[Change detection outputs]

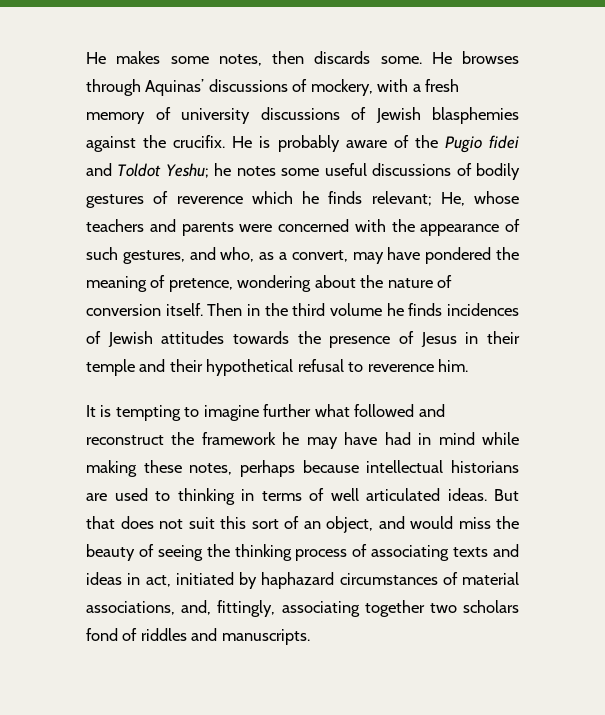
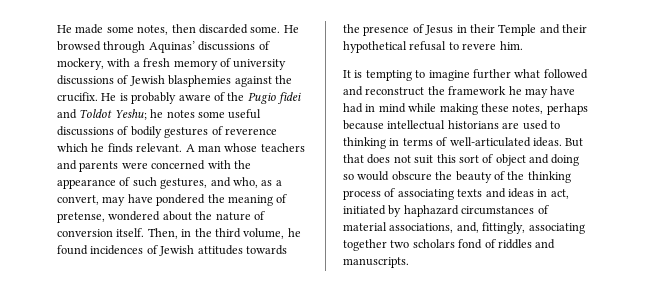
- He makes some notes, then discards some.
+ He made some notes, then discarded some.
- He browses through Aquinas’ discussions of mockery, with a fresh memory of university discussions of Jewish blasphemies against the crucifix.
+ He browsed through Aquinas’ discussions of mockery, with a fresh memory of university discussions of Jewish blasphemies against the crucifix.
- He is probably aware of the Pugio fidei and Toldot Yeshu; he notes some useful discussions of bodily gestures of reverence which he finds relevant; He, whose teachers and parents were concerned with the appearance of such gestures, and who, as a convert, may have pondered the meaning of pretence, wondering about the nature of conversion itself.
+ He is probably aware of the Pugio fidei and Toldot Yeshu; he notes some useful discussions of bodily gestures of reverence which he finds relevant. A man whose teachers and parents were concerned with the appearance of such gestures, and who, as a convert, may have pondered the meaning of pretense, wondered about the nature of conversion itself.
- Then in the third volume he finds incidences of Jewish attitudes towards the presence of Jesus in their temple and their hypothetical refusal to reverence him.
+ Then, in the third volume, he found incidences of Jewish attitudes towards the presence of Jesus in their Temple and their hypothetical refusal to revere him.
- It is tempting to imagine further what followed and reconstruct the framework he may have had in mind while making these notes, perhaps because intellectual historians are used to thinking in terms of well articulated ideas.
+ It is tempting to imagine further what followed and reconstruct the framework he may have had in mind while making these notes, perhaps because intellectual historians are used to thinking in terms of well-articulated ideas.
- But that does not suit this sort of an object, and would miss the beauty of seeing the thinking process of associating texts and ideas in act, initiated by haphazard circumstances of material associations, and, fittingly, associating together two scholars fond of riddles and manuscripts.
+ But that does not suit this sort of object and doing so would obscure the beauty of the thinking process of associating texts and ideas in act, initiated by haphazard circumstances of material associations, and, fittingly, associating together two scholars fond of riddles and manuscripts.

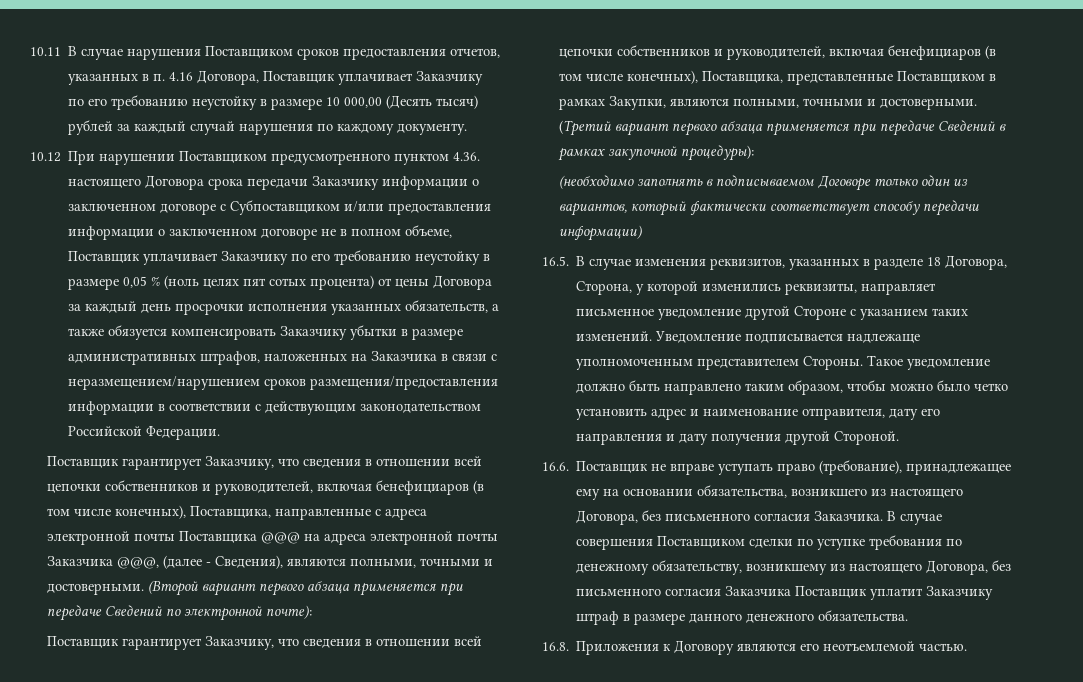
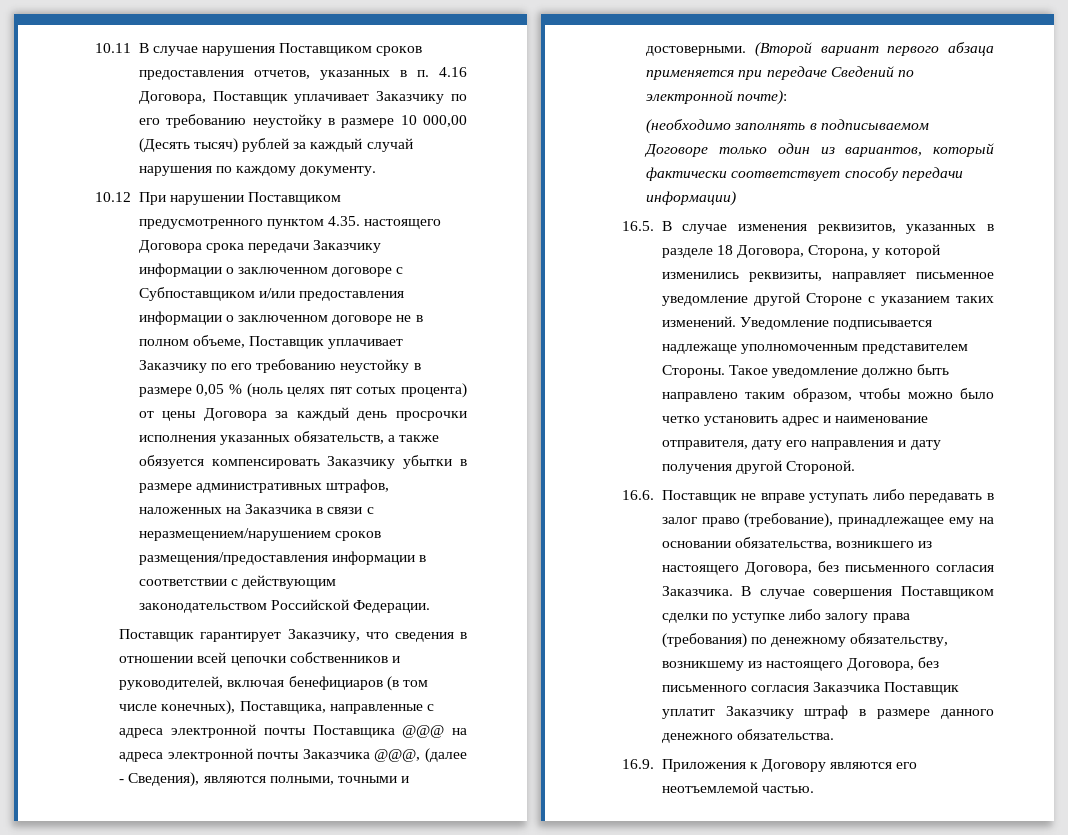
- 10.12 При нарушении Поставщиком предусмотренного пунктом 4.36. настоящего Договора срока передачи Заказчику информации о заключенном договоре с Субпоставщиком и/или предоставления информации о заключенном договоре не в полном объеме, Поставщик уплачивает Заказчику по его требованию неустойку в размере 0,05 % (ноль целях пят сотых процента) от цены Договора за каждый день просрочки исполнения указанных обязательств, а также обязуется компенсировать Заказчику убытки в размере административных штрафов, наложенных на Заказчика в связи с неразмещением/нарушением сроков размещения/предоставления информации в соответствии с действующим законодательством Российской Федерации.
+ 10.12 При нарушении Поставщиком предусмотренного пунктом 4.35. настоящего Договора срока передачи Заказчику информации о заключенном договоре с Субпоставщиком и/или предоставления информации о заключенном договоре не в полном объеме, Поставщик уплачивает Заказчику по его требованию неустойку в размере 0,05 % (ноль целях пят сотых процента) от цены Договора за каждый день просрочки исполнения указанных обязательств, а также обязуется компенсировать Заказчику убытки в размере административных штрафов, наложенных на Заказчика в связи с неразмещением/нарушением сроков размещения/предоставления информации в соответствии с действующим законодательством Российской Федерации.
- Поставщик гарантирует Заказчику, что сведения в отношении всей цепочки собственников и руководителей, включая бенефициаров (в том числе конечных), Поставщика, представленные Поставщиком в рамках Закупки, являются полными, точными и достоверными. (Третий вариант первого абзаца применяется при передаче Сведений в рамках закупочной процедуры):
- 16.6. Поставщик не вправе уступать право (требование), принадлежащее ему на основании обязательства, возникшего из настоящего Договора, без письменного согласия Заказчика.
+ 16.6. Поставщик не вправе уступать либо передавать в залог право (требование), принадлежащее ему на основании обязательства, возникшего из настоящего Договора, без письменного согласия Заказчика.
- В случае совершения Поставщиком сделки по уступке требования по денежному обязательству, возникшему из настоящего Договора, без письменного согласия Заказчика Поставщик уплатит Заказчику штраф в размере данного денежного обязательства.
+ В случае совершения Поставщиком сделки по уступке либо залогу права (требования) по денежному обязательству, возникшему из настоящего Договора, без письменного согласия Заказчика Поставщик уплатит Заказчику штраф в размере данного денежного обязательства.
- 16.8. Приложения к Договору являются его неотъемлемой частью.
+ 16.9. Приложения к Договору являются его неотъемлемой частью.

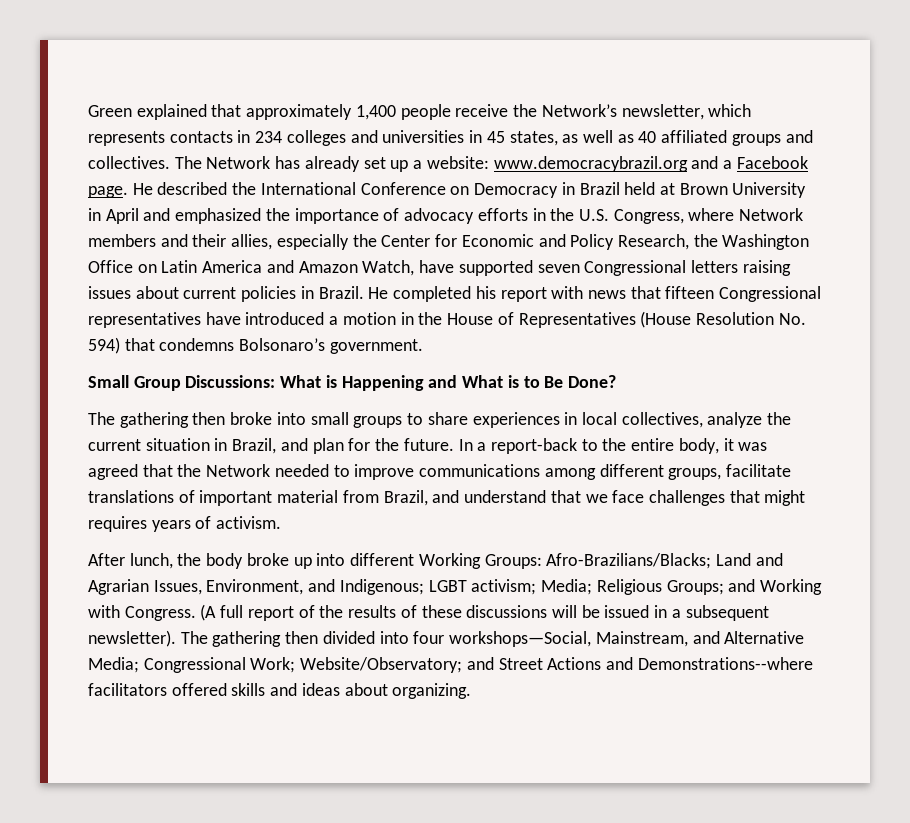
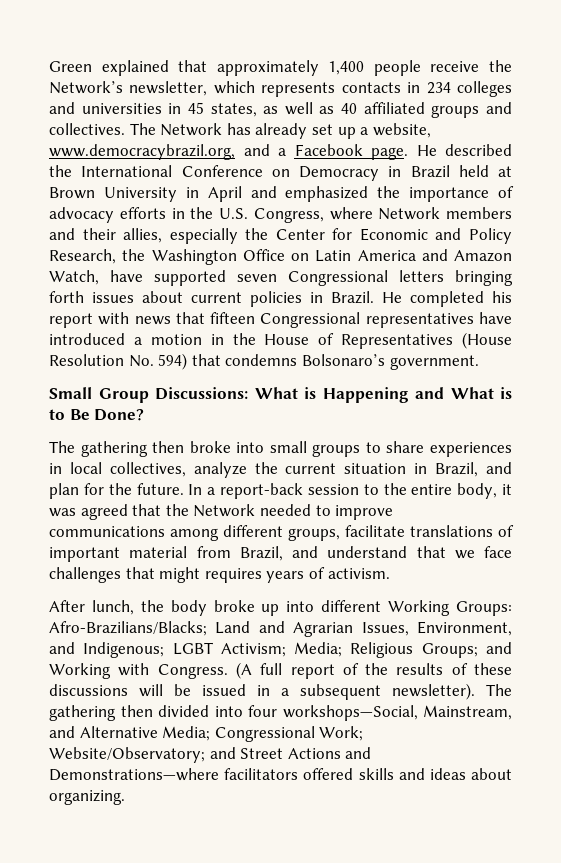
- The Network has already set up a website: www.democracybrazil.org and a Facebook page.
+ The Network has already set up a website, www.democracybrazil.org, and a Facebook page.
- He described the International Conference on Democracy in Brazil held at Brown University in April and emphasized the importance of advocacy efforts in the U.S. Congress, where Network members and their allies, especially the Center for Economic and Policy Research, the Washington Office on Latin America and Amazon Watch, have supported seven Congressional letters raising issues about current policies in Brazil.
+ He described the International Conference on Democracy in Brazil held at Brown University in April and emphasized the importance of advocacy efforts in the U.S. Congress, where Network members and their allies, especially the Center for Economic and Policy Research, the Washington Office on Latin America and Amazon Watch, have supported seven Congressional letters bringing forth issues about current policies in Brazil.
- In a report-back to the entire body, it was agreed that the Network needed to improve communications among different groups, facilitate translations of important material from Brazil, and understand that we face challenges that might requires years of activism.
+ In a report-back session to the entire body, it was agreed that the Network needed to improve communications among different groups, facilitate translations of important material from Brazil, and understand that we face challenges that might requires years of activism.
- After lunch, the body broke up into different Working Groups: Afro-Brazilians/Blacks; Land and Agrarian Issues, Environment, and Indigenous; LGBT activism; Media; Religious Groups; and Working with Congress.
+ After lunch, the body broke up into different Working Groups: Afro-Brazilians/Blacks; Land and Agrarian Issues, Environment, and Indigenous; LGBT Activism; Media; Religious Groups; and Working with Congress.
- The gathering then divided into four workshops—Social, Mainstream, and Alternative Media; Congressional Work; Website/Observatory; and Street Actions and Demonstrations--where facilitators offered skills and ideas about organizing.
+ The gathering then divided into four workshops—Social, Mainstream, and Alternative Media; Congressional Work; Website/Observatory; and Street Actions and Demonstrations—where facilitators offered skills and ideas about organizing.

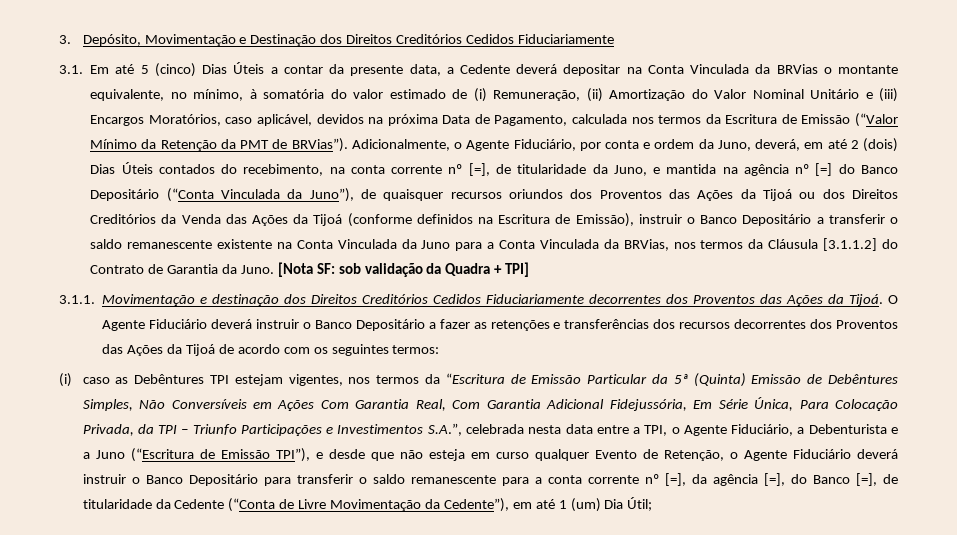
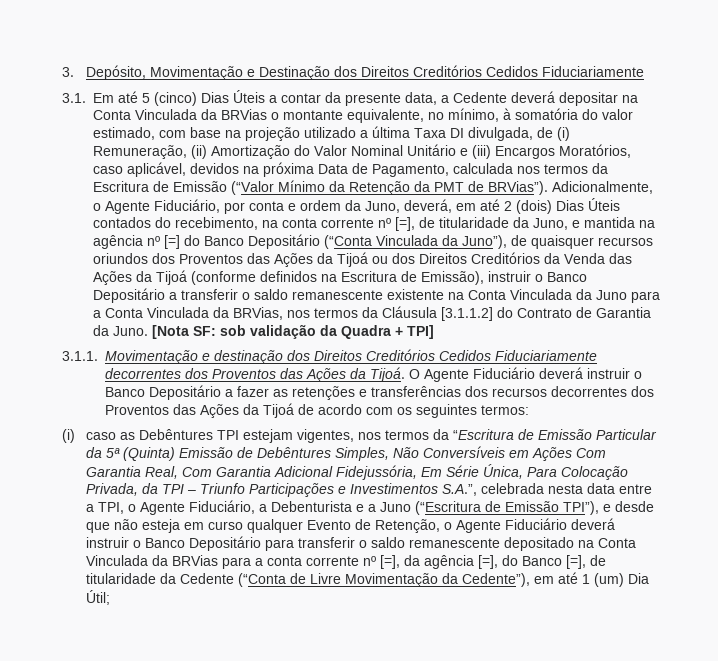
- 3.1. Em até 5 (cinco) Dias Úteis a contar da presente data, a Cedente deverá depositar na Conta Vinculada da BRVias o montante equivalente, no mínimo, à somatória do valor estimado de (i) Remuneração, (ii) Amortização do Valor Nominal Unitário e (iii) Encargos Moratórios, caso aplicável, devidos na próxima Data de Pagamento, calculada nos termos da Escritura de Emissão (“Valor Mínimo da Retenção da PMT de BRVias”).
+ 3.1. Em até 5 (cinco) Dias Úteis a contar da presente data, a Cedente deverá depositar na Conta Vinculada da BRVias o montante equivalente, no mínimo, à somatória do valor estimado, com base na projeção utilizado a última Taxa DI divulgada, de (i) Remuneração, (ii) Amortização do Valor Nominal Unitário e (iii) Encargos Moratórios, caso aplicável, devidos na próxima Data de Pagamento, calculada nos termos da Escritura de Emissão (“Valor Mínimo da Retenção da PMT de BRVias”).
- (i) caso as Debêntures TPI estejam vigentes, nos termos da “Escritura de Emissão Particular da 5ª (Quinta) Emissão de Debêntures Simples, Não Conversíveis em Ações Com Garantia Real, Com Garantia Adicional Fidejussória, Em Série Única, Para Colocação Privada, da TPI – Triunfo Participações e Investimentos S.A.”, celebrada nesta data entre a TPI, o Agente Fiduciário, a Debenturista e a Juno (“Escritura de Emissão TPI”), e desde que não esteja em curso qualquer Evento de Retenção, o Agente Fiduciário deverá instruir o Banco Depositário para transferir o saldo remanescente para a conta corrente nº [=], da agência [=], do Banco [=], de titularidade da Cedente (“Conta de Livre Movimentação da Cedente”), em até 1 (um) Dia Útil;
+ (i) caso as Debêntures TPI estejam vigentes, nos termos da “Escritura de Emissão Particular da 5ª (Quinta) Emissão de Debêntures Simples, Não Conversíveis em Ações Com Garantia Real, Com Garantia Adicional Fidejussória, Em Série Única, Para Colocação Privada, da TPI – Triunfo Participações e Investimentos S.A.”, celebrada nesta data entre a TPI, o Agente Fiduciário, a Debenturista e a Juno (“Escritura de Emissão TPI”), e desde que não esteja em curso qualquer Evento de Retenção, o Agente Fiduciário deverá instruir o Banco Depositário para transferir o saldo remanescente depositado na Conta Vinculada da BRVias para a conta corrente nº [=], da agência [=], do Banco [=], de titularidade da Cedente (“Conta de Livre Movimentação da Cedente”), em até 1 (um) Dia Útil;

• What you have to do: What are the lines, exactly as written above, from the line with "- He is probably" to the line with "sort of object", both included? Output only those.

• Answer to the exercise:
- He is probably aware of the Pugio fidei and Toldot Yeshu; he notes some useful discussions of bodily gestures of reverence which he finds relevant; He, whose teachers and parents were concerned with the appearance of such gestures, and who, as a convert, may have pondered the meaning of pretence, wondering about the nature of conversion itself.
+ He is probably aware of the Pugio fidei and Toldot Yeshu; he notes some useful discussions of bodily gestures of reverence which he finds relevant. A man whose teachers and parents were concerned with the appearance of such gestures, and who, as a convert, may have pondered the meaning of pretense, wondered about the nature of conversion itself.
- Then in the third volume he finds incidences of Jewish attitudes towards the presence of Jesus in their temple and their hypothetical refusal to reverence him.
+ Then, in the third volume, he found incidences of Jewish attitudes towards the presence of Jesus in their Temple and their hypothetical refusal to revere him.
- It is tempting to imagine further what followed and reconstruct the framework he may have had in mind while making these notes, perhaps because intellectual historians are used to thinking in terms of well articulated ideas.
+ It is tempting to imagine further what followed and reconstruct the framework he may have had in mind while making these notes, perhaps because intellectual historians are used to thinking in terms of well-articulated ideas.
- But that does not suit this sort of an object, and would miss the beauty of seeing the thinking process of associating texts and ideas in act, initiated by haphazard circumstances of material associations, and, fittingly, associating together two scholars fond of riddles and manuscripts.
+ But that does not suit this sort of object and doing so would obscure the beauty of the thinking process of associating texts and ideas in act, initiated by haphazard circumstances of material associations, and, fittingly, associating together two scholars fond of riddles and manuscripts.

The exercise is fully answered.